---------- Entries provided ----------
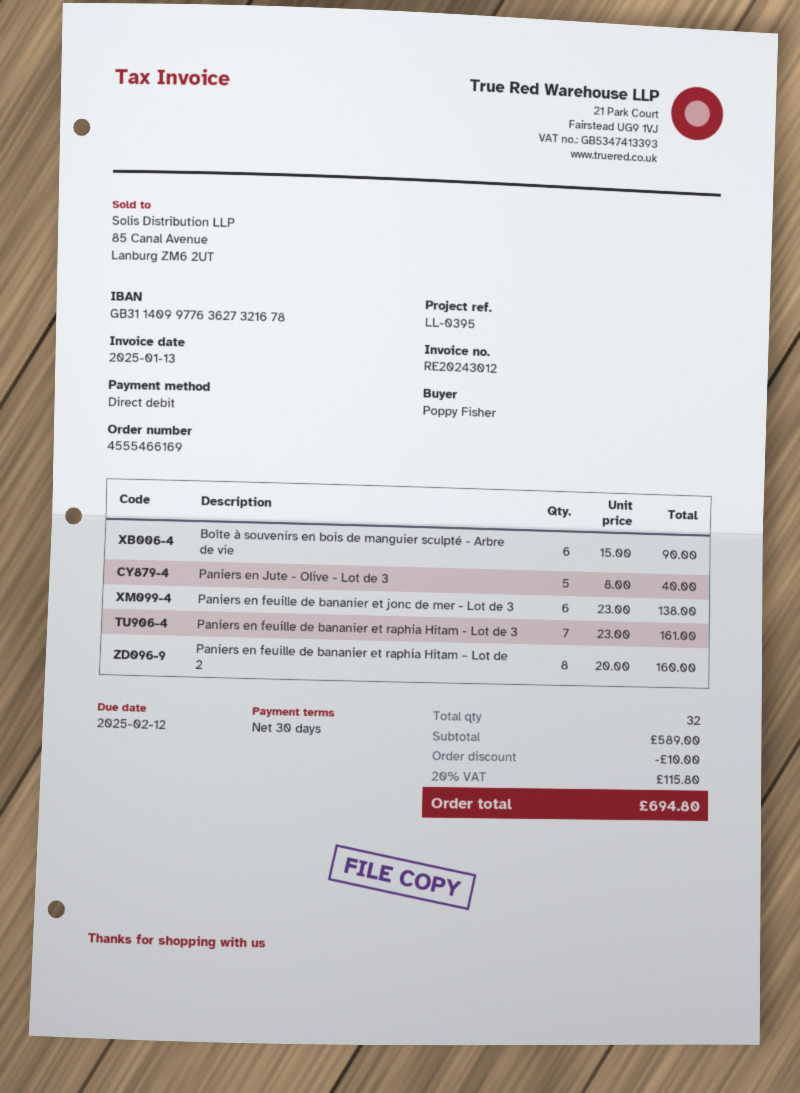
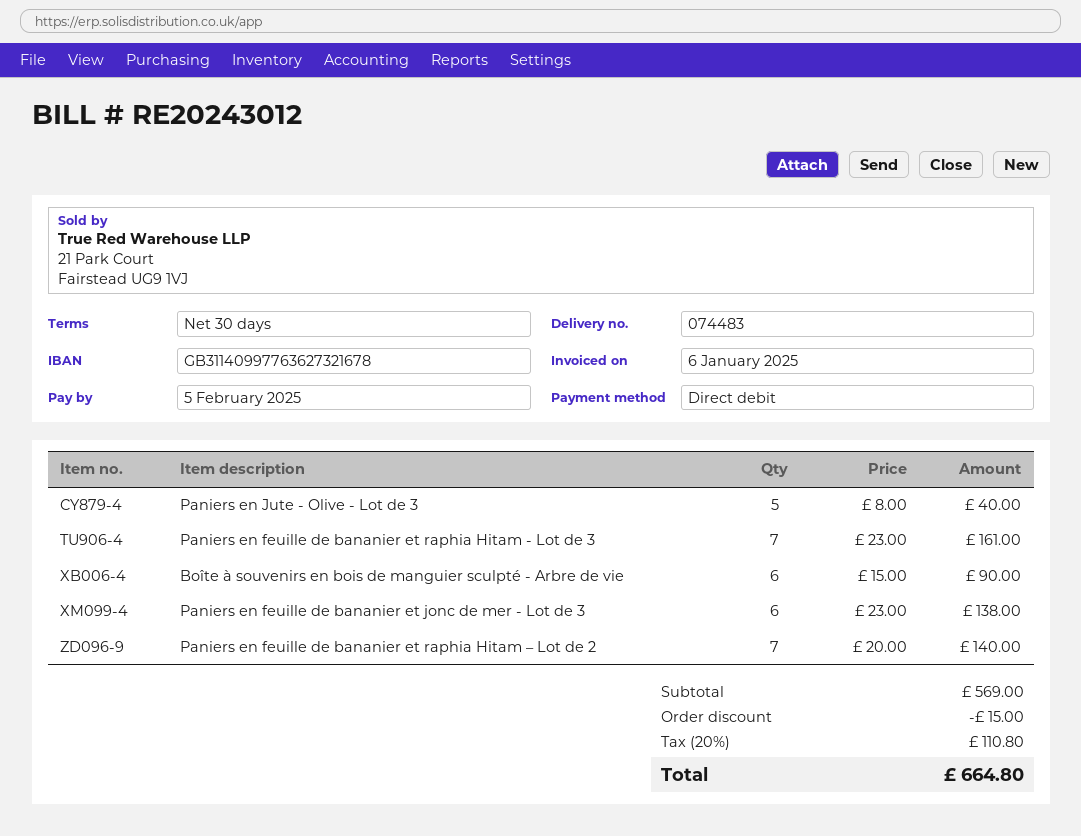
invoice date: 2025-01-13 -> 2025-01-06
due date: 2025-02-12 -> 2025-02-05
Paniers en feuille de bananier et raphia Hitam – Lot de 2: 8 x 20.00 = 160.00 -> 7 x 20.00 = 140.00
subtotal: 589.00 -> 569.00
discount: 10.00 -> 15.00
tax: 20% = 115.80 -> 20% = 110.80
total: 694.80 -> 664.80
----------
---------- Entries provided ----------
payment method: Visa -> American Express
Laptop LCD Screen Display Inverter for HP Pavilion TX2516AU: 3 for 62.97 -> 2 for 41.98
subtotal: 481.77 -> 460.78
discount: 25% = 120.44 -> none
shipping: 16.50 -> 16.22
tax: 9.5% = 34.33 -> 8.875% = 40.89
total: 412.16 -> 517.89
----------
**Task directions:**
Count how many lines in the data contain the word "date", giving the number without comment.

**Exercise solution:**
2